2002-05-26 to 2002-09-01

Marjaana Kella (born in 1961) is now working in Helsinki and is one
of a new generation of Finnish photographers and artists. Her exhibition at Bildmuseet includes works from her series Interiors (1997-1998) and the portrait series Reversed (1996-1997) and Hypnosis (1997-2001).

Kella’s portraiture follows classic principals of composition, yet they are anything but classic. Indeed, it is possible to debate whether this is portraiture at all. The Reversed portraits depict people from the back; we see a person’s hair and neck, catch a glimpse of an ear. In the series of portraits entitled Hypnosis, we see people under hypnosis, physically present but with facial expressions and gestures that reveal that mentally these people are elsewhere. Both present and absent at the same time. The exhibition also includes several works from her Interiors series – pictures of rooms that have been emptied of almost every single meaningful detail.
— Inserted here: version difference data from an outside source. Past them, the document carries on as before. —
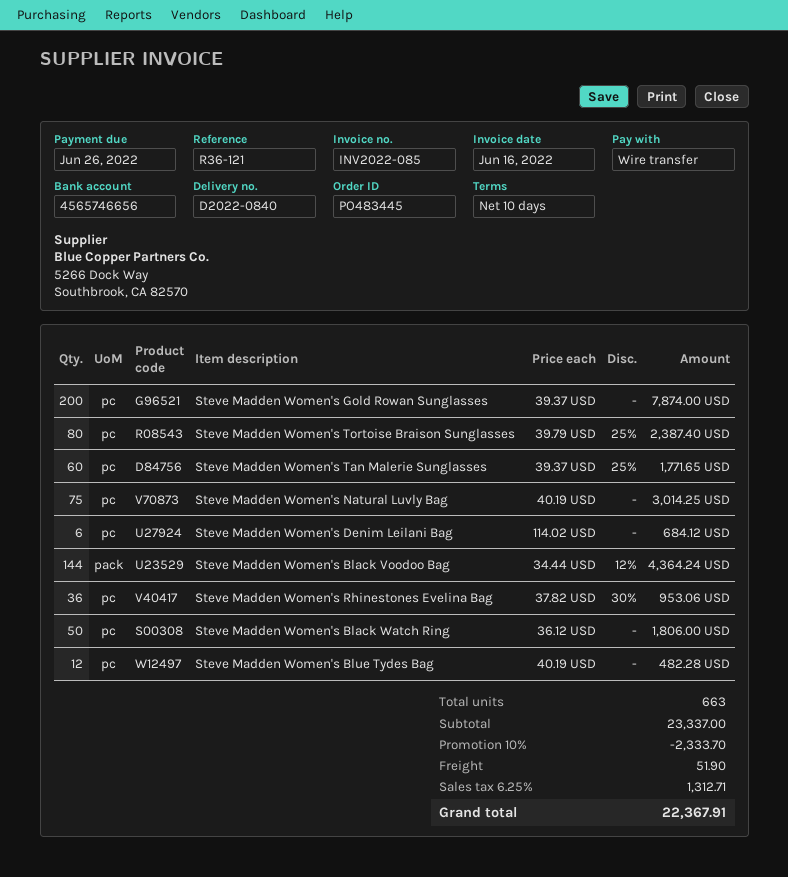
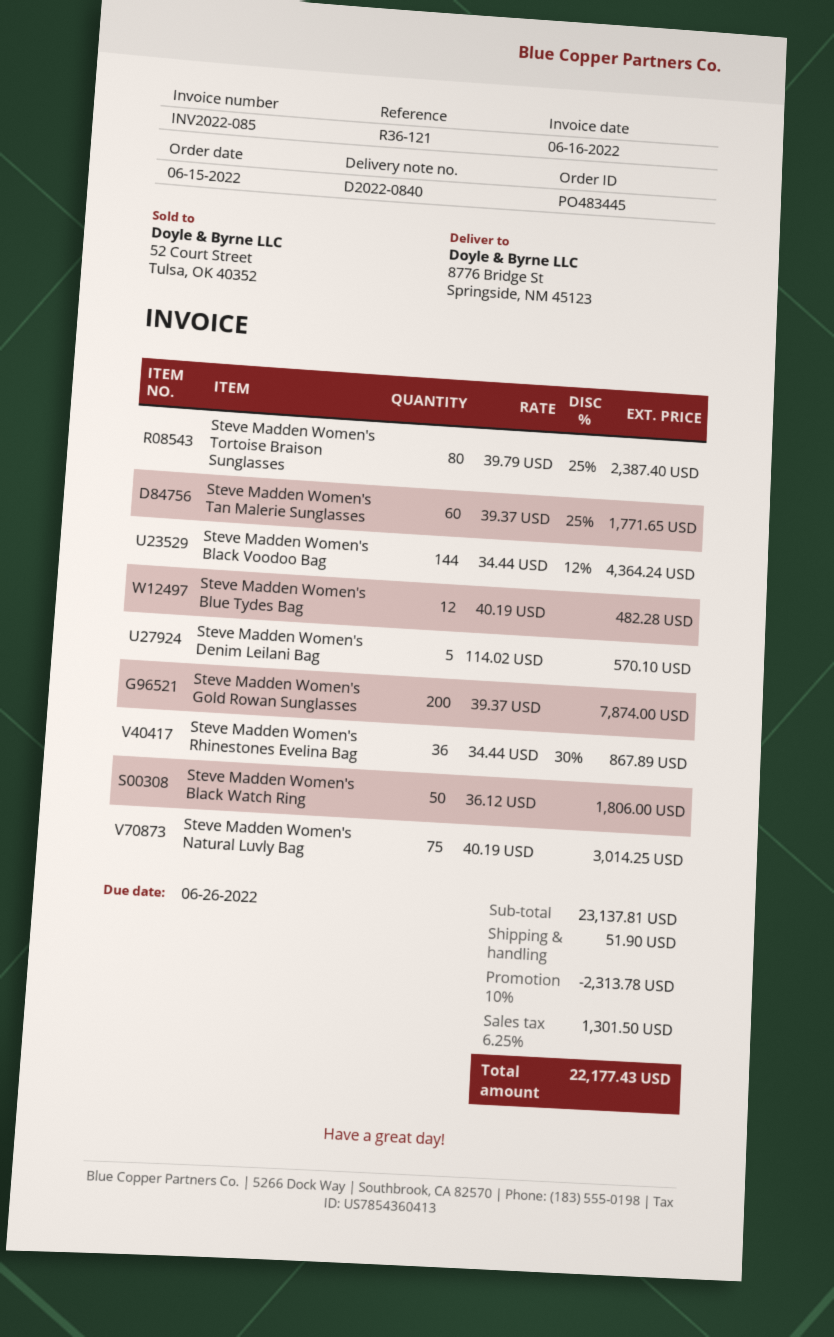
Steve Madden Women's Denim Leilani Bag: 6 x 114.02 = 684.12 -> 5 x 114.02 = 570.10
Steve Madden Women's Rhinestones Evelina Bag: 36 x 37.82 - 30% = 953.06 -> 36 x 34.44 - 30% = 867.89
subtotal: 23337.00 -> 23137.81
discount: 10% = 2333.70 -> 10% = 2313.78
tax: 6.25% = 1312.71 -> 6.25% = 1301.50
total: 22367.91 -> 22177.43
Through the revealing sharpness in a hyper-realistic space, Marjaana Kella attempts to say something about the invisible. With that as her ambition, she carries the central paradox of artistry into her work: being sufficiently oneself while, at the same time, reflecting what the eye cannot see, the object of our imagination. Obviously, it is therefore possible to see her pictures as modern metaphoric art. However, there is also – even if she does not express it in such terms herself – a distinct classic reference in Velasquez: in the show of contrasts, in focus and the intensity of light, as well as in her interest in the reflection of the word’s literal and metaphorical senses.